* ASSIGNMENT *
Any image found in the entries is to be skipped; the rest is returned word for word.

··· DATA PROVIDED ···

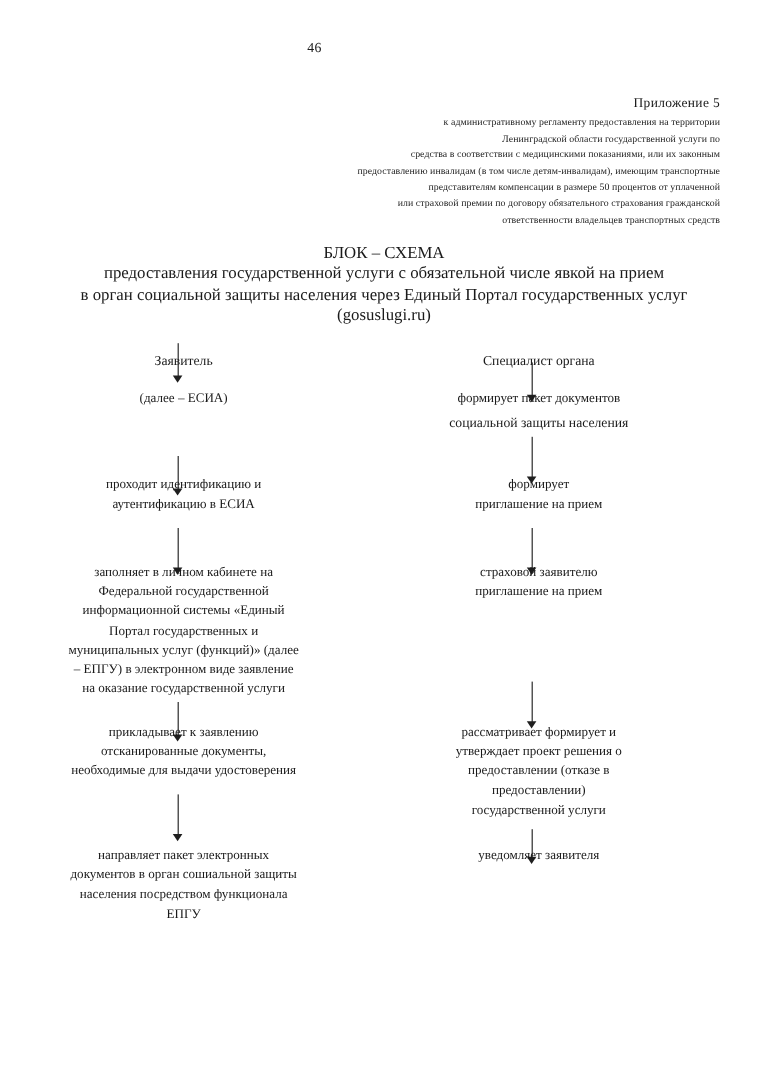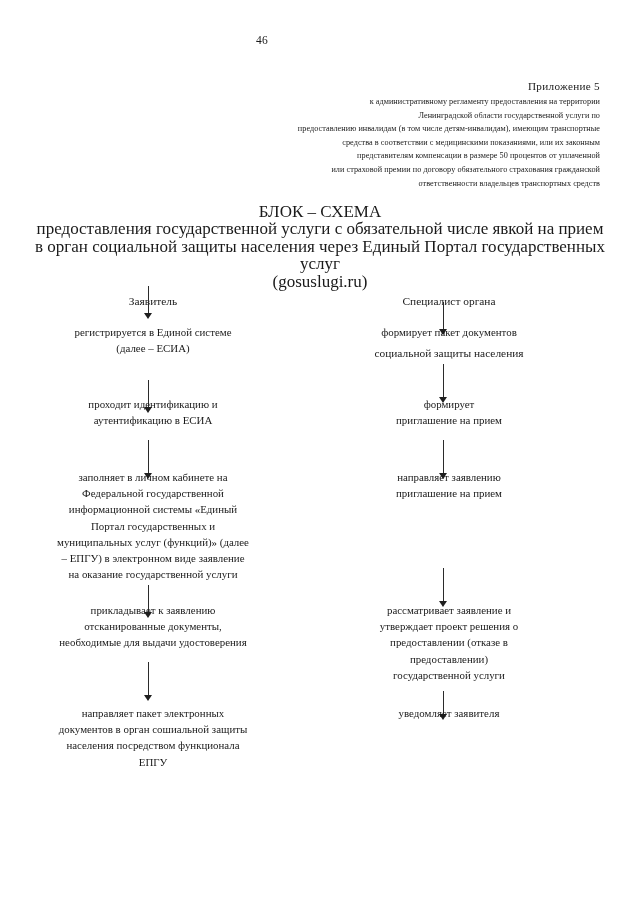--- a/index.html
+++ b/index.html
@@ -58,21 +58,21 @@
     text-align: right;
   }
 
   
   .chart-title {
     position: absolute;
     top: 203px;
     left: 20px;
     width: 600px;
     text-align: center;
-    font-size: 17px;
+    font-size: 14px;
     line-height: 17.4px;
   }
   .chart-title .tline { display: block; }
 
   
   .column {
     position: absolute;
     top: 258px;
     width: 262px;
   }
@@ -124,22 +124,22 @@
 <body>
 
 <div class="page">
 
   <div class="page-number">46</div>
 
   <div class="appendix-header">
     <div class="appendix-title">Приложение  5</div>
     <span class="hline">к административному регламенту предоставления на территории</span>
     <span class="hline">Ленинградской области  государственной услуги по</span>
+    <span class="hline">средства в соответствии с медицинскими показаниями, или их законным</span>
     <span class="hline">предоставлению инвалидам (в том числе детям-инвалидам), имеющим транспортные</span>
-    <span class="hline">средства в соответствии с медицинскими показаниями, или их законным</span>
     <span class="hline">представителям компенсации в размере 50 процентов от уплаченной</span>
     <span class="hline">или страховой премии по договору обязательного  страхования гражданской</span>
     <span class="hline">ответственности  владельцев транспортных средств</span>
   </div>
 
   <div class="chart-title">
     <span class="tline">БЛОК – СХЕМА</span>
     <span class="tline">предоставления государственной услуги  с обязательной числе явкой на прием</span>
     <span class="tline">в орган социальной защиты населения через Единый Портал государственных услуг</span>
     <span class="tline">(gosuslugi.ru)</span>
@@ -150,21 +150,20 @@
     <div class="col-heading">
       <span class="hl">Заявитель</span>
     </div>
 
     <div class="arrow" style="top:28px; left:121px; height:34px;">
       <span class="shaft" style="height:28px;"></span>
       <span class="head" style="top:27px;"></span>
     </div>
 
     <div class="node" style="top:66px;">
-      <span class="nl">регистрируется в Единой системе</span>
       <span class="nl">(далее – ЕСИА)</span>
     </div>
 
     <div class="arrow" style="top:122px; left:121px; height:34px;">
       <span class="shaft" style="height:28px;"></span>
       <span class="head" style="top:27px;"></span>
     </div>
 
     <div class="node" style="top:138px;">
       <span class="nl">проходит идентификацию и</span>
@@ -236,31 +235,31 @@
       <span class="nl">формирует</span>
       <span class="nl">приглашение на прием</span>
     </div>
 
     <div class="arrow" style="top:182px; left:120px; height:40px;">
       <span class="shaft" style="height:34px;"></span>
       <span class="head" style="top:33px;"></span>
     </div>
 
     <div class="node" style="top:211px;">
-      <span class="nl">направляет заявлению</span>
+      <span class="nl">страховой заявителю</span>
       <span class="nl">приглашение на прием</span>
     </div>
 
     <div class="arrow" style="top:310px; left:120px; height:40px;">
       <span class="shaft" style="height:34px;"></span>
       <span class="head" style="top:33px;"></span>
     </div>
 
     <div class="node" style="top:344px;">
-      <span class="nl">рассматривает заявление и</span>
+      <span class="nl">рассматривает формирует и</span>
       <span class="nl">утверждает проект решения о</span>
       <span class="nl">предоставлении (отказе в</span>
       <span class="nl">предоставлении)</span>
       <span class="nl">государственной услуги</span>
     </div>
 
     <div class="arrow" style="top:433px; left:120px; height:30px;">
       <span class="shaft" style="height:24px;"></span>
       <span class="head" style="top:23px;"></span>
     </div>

···

* RESPONSE *
--- a/index.html
+++ b/index.html
@@ -58,21 +58,21 @@
     text-align: right;
   }
 
   
   .chart-title {
     position: absolute;
     top: 203px;
     left: 20px;
     width: 600px;
     text-align: center;
-    font-size: 17px;
+    font-size: 14px;
     line-height: 17.4px;
   }
   .chart-title .tline { display: block; }
 
   
   .column {
     position: absolute;
     top: 258px;
     width: 262px;
   }
@@ -124,22 +124,22 @@
 <body>
 
 <div class="page">
 
   <div class="page-number">46</div>
 
   <div class="appendix-header">
     <div class="appendix-title">Приложение  5</div>
     <span class="hline">к административному регламенту предоставления на территории</span>
     <span class="hline">Ленинградской области  государственной услуги по</span>
+    <span class="hline">средства в соответствии с медицинскими показаниями, или их законным</span>
     <span class="hline">предоставлению инвалидам (в том числе детям-инвалидам), имеющим транспортные</span>
-    <span class="hline">средства в соответствии с медицинскими показаниями, или их законным</span>
     <span class="hline">представителям компенсации в размере 50 процентов от уплаченной</span>
     <span class="hline">или страховой премии по договору обязательного  страхования гражданской</span>
     <span class="hline">ответственности  владельцев транспортных средств</span>
   </div>
 
   <div class="chart-title">
     <span class="tline">БЛОК – СХЕМА</span>
     <span class="tline">предоставления государственной услуги  с обязательной числе явкой на прием</span>
     <span class="tline">в орган социальной защиты населения через Единый Портал государственных услуг</span>
     <span class="tline">(gosuslugi.ru)</span>
@@ -150,21 +150,20 @@
     <div class="col-heading">
       <span class="hl">Заявитель</span>
     </div>
 
     <div class="arrow" style="top:28px; left:121px; height:34px;">
       <span class="shaft" style="height:28px;"></span>
       <span class="head" style="top:27px;"></span>
     </div>
 
     <div class="node" style="top:66px;">
-      <span class="nl">регистрируется в Единой системе</span>
       <span class="nl">(далее – ЕСИА)</span>
     </div>
 
     <div class="arrow" style="top:122px; left:121px; height:34px;">
       <span class="shaft" style="height:28px;"></span>
       <span class="head" style="top:27px;"></span>
     </div>
 
     <div class="node" style="top:138px;">
       <span class="nl">проходит идентификацию и</span>
@@ -236,31 +235,31 @@
       <span class="nl">формирует</span>
       <span class="nl">приглашение на прием</span>
     </div>
 
     <div class="arrow" style="top:182px; left:120px; height:40px;">
       <span class="shaft" style="height:34px;"></span>
       <span class="head" style="top:33px;"></span>
     </div>
 
     <div class="node" style="top:211px;">
-      <span class="nl">направляет заявлению</span>
+      <span class="nl">страховой заявителю</span>
       <span class="nl">приглашение на прием</span>
     </div>
 
     <div class="arrow" style="top:310px; left:120px; height:40px;">
       <span class="shaft" style="height:34px;"></span>
       <span class="head" style="top:33px;"></span>
     </div>
 
     <div class="node" style="top:344px;">
-      <span class="nl">рассматривает заявление и</span>
+      <span class="nl">рассматривает формирует и</span>
       <span class="nl">утверждает проект решения о</span>
       <span class="nl">предоставлении (отказе в</span>
       <span class="nl">предоставлении)</span>
       <span class="nl">государственной услуги</span>
     </div>
 
     <div class="arrow" style="top:433px; left:120px; height:30px;">
       <span class="shaft" style="height:24px;"></span>
       <span class="head" style="top:23px;"></span>
     </div>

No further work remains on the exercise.